Exercise details =>
After locating the line that contains "[137,302,146,307] - -> (511, 85) //", restate it and each later line word for word through the end of the records.

━━━ Exercise materials

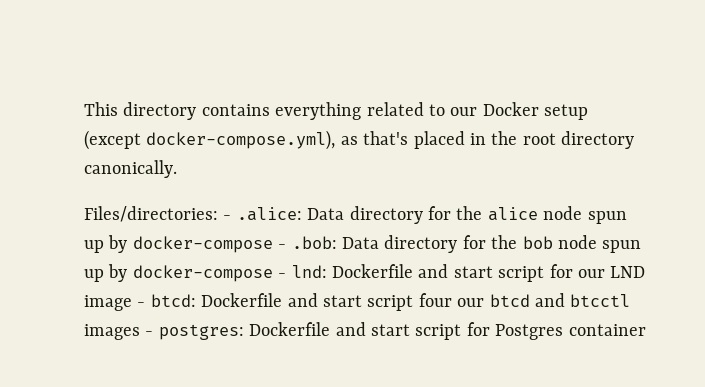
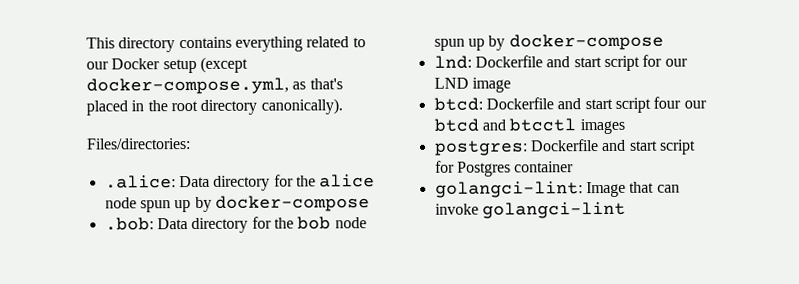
[146,130,336,150] docker-compose.yml), -> [86,77,289,95] docker-compose.yml,
[84,160,177,178] canonically. -> [260,98,343,115] canonically).
[223,215,232,220] - -> (191, 144) //
[278,244,287,249] - -> (370, 203) //
[278,273,287,278] - -> (664, 42) //
[137,302,146,307] - -> (511, 85) //
[145,331,154,336] - -> (625, 126) //
(646, 330) none -> [434,181,680,198] [434,201,626,219] // golangci-lint: Image that can invoke golangci-lint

━━━━━━

Exercise answer =>
[137,302,146,307] - -> (511, 85) //
[145,331,154,336] - -> (625, 126) //
(646, 330) none -> [434,181,680,198] [434,201,626,219] // golangci-lint: Image that can invoke golangci-lint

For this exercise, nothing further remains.